Jobs gone wild: not respecting RPO

bhagen · Post by **bhagen** » Aug 26, 2020 4:21 pm this post

Case # 04341808

I'm posting this for posterity, as support is completely baffled and cannot fix this issue. Maybe this will help somebody here.

All 10 backup jobs at a remote site are setup the same: forever forwards, 32 restore points. No synthetic fulls. Backup files health check once a month. Remove deleted items after 5 days (or 14 days in some cases).

5 of the jobs work fine and have 32 restore points.

The other 5 jobs have almost 170 restore points!

I've followed https://www.veeam.com/kb1990 and https://helpcenter.veeam.com/docs/backu ... ml?ver=100, but I cannot reduce the number of restore points no matter what I try.

Due to me (embarrassingly) not noticing this issue until my jobs started complaining about space issues on the repository, I didn't have enough space to simply do active fulls and wait 32 days to delete the old chains, so I had to cobble together another repository and create new jobs for each of the ones that have gone wild, and point those jobs to the other repository. (I've since set the repository free space alert from 10% to 20%.) Once I meet my RPOs, I'll delete the original chains from disk. Then I'll need to make new jobs again (because I'm not going to move 45TB worth of jobs!), point them to the original repository, wait 32 days, then delete the "other" ones from the temp repository.

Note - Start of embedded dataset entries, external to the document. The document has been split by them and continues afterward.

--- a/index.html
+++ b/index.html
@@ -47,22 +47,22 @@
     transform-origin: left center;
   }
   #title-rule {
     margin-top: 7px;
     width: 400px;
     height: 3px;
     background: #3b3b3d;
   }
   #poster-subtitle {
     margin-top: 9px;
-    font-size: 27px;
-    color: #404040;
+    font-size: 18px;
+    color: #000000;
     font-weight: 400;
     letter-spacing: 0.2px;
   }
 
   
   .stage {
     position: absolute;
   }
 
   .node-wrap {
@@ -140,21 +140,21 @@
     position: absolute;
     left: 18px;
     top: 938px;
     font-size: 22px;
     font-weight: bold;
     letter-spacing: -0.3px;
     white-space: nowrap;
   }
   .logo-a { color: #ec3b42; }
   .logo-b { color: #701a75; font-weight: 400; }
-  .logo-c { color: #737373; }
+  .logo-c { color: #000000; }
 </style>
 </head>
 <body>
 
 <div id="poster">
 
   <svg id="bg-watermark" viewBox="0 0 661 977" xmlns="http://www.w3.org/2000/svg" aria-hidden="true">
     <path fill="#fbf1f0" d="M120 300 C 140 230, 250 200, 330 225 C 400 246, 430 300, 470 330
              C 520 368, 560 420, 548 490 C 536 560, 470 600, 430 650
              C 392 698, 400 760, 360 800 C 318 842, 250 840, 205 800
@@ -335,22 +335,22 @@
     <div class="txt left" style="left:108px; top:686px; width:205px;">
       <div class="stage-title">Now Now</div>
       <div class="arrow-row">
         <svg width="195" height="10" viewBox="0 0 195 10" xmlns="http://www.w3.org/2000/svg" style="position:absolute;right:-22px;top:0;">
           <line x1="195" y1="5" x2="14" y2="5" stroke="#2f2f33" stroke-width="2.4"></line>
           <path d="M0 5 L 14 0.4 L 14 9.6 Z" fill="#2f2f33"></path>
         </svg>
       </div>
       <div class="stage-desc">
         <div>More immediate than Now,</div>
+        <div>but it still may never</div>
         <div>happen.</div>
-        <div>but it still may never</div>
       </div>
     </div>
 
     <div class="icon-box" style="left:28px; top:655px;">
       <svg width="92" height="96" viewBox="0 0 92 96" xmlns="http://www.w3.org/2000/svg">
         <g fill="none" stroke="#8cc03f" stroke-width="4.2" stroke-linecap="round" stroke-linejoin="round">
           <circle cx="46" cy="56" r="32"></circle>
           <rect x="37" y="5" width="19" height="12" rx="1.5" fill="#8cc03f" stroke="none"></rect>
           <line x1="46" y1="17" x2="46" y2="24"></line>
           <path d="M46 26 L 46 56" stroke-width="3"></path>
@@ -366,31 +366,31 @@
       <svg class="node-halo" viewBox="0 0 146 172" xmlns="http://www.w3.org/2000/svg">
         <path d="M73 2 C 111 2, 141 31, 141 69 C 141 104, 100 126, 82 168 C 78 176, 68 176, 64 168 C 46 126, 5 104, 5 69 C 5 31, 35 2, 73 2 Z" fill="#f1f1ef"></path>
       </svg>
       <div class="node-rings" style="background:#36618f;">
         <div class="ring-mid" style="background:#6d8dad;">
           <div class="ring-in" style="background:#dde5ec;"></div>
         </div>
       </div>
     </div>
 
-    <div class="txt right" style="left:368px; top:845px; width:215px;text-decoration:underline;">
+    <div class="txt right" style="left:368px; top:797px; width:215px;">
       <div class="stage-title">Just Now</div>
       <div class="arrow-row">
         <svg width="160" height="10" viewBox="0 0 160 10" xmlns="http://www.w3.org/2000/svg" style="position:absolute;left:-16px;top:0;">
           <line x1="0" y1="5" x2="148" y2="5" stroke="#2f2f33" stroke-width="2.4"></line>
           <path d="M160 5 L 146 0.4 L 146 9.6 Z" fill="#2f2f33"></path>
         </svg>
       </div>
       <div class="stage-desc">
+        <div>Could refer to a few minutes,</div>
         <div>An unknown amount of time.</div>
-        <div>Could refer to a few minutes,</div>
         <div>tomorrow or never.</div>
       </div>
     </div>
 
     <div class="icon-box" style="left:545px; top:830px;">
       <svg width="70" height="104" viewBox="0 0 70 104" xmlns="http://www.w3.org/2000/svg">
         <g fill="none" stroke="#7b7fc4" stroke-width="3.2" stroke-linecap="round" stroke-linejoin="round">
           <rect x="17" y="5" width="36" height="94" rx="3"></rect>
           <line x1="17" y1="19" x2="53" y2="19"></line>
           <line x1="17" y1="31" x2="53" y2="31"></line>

The support guys are great, and we have tried several things to fix this, but...they are still totally baffled, and wouldn't have believed me if they hadn't seen it with their own eyes. And since there's "no possible way" that a forever forward job would ever add more restore points than demanded by the job, there's no fix for when it actually happens.

So, I guess I'll be closing the case, shrugging my shoulders, and hoping that the next issue I have with Veeam won't also be "impossible" and therefore have no fix.

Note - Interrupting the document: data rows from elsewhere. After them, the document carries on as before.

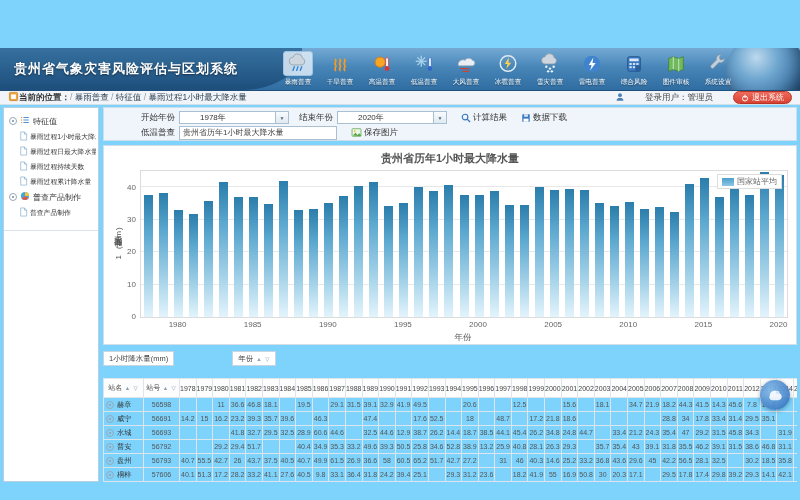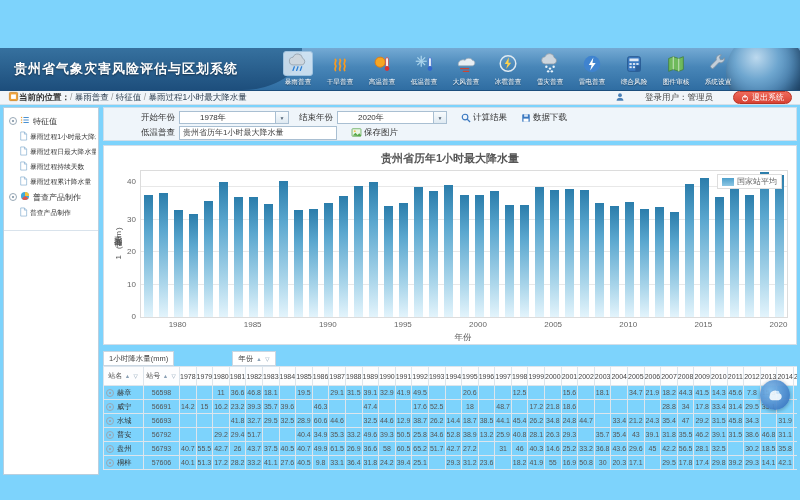--- a/index.html
+++ b/index.html
@@ -70,21 +70,21 @@
           writing-mode:vertical-rl;font-size:8px;color:#555;letter-spacing:1px;}
   .legend{position:absolute;display:flex;align-items:center;gap:3px;border:1px solid #ddd;background:#fff;
           padding:1px 4px;font-size:8px;color:#666;cursor:pointer;}
   .legend-swatch{width:12px;height:8px;background:linear-gradient(180deg,#4d9fcb,#8ec7e4);}
   
   .grid-controls{margin-top:6px;display:flex;align-items:center;}
   .field-box{height:13px;border:1px solid #c9d6e2;background:#fff;display:flex;align-items:center;
           padding:0 5px;font-size:7.5px;color:#444;gap:3px;cursor:pointer;white-space:nowrap;}
   .sort-glyphs{font-size:5.5px;color:#8aa0b5;letter-spacing:1px;}
   .yearfield{margin-left:58px;}
-  .table-wrap{margin-top:0;overflow:hidden;width:100%;}
+  .table-wrap{margin-top:12px;overflow:hidden;width:100%;}
   table.grid{border-collapse:collapse;table-layout:fixed;font-size:7px;color:#555;}
   table.grid th,table.grid td{border:1px solid #dde5ec;padding:0;height:13px;text-align:center;
           font-weight:normal;overflow:hidden;white-space:nowrap;}
   table.grid th{height:18px;color:#444;background:#fdfdfe;}
   td.station-cell{text-align:left;}
   .station-inner{display:flex;align-items:center;gap:3px;padding-left:2px;font-size:7.2px;color:#333;}
   
   .floating-widget{position:absolute;left:760px;top:380px;width:30px;height:30px;border-radius:50%;
           background:radial-gradient(circle at 35% 35%,#7db7e8,#3f7cc4 75%);opacity:.93;
           box-shadow:0 1px 4px rgba(0,0,0,.35);display:flex;align-items:center;justify-content:center;cursor:pointer;}
@@ -420,21 +420,21 @@
             <div class="bar" style="left: 588.919px; height: 130.751px;"></div>
             <div class="bar" style="left: 603.942px; height: 121.991px;"></div>
             <div class="bar" style="left: 618.965px; height: 145.351px;"></div>
             <div class="bar" style="left: 633.988px; height: 142.431px;"></div>
           </div>
         <div id="chart-decor">
             <div class="ytick" style="left: 6px; top: 166px;">0</div>
             <div class="ytick" style="left: 6px; top: 133.556px;">10</div>
             <div class="ytick" style="left: 6px; top: 101.111px;">20</div>
             <div class="ytick" style="left: 6px; top: 68.6667px;">30</div>
-            <div class="ytick" style="left: 6px; top: 31px;">40</div>
+            <div class="ytick" style="left: 6px; top: 37px;">40</div>
             <div class="xtick" style="left: 73.5581px; top: 174px;">1980</div>
             <div class="xtick" style="left: 148.674px; top: 174px;">1985</div>
             <div class="xtick" style="left: 223.791px; top: 174px;">1990</div>
             <div class="xtick" style="left: 298.907px; top: 174px;">1995</div>
             <div class="xtick" style="left: 374.023px; top: 174px;">2000</div>
             <div class="xtick" style="left: 449.14px; top: 174px;">2005</div>
             <div class="xtick" style="left: 524.256px; top: 174px;">2010</div>
             <div class="xtick" style="left: 599.372px; top: 174px;">2015</div>
             <div class="xtick" style="left: 674.488px; top: 174px;">2020</div>
             <div class="xaxis-label" style="left: 36px; width: 646px; top: 186px;">年份</div>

Post by **Gostev** » Aug 26, 2020 4:47 pm this post

bhagen wrote: Aug 26, 2020 4:21 pmSo, I guess I'll be closing the case, shrugging my shoulders

Really, you should never do this. What if this is a legitimate bug? Just walking away will leave it unfixed, and no one wins from this...

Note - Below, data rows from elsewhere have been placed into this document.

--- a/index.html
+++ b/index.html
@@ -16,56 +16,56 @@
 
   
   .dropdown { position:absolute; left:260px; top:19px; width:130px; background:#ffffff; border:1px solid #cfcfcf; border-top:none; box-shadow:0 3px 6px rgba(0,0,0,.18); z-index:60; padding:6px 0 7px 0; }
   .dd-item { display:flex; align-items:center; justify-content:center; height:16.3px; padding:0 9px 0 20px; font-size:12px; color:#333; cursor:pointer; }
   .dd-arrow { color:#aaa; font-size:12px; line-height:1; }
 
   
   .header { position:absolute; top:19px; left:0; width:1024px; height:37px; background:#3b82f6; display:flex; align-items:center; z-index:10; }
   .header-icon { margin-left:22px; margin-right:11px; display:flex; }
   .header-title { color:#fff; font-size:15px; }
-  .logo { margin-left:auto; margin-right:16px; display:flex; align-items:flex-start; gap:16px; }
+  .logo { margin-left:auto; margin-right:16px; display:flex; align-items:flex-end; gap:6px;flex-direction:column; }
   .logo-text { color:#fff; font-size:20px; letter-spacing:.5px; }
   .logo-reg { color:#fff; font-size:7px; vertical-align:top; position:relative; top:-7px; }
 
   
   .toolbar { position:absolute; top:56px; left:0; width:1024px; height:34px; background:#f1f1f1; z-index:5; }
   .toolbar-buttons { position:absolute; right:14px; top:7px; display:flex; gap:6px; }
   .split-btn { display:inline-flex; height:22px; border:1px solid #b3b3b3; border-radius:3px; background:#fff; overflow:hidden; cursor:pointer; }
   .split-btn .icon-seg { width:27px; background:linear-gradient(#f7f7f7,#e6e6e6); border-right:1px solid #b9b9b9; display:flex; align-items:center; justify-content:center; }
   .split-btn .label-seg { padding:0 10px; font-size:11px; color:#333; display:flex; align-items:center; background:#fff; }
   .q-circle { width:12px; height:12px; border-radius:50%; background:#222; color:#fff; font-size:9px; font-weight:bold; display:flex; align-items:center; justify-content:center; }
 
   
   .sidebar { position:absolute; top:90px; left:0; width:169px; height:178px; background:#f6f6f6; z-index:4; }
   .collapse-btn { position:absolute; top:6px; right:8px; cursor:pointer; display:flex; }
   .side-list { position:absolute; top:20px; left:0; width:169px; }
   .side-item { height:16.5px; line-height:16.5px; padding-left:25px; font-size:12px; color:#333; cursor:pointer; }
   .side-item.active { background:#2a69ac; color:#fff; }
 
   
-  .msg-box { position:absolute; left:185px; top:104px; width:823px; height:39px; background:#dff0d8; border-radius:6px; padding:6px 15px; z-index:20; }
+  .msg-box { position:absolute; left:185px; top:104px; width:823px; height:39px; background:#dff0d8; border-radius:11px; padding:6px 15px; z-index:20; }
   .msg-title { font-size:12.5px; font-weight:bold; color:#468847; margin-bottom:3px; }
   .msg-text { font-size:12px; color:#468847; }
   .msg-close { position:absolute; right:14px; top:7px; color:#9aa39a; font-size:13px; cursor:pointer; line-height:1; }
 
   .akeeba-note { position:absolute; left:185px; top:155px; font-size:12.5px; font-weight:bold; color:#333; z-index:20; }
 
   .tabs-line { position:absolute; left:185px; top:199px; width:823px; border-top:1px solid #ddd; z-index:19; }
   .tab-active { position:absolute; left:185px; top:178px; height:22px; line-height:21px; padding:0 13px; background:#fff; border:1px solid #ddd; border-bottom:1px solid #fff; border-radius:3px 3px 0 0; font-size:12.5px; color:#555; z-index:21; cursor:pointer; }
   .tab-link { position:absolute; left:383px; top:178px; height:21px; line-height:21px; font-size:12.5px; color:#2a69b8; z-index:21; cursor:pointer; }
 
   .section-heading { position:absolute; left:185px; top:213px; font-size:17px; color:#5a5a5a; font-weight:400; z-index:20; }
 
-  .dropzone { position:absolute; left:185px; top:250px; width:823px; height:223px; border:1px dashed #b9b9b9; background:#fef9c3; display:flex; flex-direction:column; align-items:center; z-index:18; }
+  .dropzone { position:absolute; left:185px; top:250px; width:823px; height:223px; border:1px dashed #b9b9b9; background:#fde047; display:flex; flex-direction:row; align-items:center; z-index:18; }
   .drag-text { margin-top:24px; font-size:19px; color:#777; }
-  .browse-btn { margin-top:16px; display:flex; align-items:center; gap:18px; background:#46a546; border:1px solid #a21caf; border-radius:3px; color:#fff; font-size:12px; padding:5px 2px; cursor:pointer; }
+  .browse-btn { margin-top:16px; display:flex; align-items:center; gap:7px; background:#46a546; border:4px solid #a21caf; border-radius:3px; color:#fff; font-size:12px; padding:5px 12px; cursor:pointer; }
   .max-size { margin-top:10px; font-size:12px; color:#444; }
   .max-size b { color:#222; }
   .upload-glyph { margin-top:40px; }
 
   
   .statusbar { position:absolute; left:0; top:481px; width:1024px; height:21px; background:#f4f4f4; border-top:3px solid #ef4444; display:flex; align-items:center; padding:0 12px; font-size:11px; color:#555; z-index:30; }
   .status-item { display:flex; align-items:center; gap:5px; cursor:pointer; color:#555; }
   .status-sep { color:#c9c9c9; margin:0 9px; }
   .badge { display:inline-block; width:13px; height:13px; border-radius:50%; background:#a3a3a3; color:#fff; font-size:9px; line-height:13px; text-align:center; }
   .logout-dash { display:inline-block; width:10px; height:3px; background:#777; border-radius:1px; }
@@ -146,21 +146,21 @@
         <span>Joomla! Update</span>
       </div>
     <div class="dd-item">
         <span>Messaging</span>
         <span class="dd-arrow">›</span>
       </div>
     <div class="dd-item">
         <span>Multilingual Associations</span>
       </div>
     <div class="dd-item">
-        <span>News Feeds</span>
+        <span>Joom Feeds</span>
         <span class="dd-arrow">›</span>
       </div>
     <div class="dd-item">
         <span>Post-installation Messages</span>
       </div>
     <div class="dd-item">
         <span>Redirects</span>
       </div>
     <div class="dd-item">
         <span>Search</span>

Whenever you feel the case is stuck, just ask it to be escalated. Note that they will do it regardless according to the standard workflow, if they are not able to resolve within certain time limit - unless of course you agree to close the case before the mandatory escalation time comes.

I actually just looked up your case. It's not Veeam Support that is "completely baffled", but one specific Tier 1 guy. While Veeam Support also includes Tier 2 and Tier 3 folks, as well as actual Veeam R&D as the last resort. And these guys simply don't know the word "impossible"

bhagen · Post by **bhagen** » Aug 26, 2020 4:54 pm this post

I told him on day 1 that he simply need to text you @Gostev, and you'd have the answer! Somehow he wasn't willing to do that...

I'll ask him to escalate, then. Thanks!

Aug 26, 2020 4:56 pm

Oh. That, on the other hand, was a bad suggestion indeed

not something I will scale for with approx. 1000 support cases opened daily

bhagen · Post by **bhagen** » Aug 26, 2020 5:00 pm this post

Ha! Indeed!

bhagen · Aug 27, 2020 8:22 pm

Thanks so much @gostev; I got emails from a manager and a tier 2 tech. A webex session and 2 lines of sql code fixed my issues. Too bad me and the tier 1 guy had destroyed and "deleted from disk" 3 of the 5 chains that went out of control; but at least the remaining 2 are fixed, and I'm slowly bringing them back down from 170 restore points to the 32 I need.

Case will be closed shortly!

ChrisGundry · Post by **ChrisGundry** » Sep 02, 2020 11:53 am this post

I am finding myself increasingly frustrated with Veeam support interactions over the last few years...

I tend to run into this issue a lot where Tier1 say things like "that's not possible", or "the product is working as intended/by design". When in fact it used to work perfectly fine before we did the latest update, or until last week where it randomly stopped working for no reason I can determine.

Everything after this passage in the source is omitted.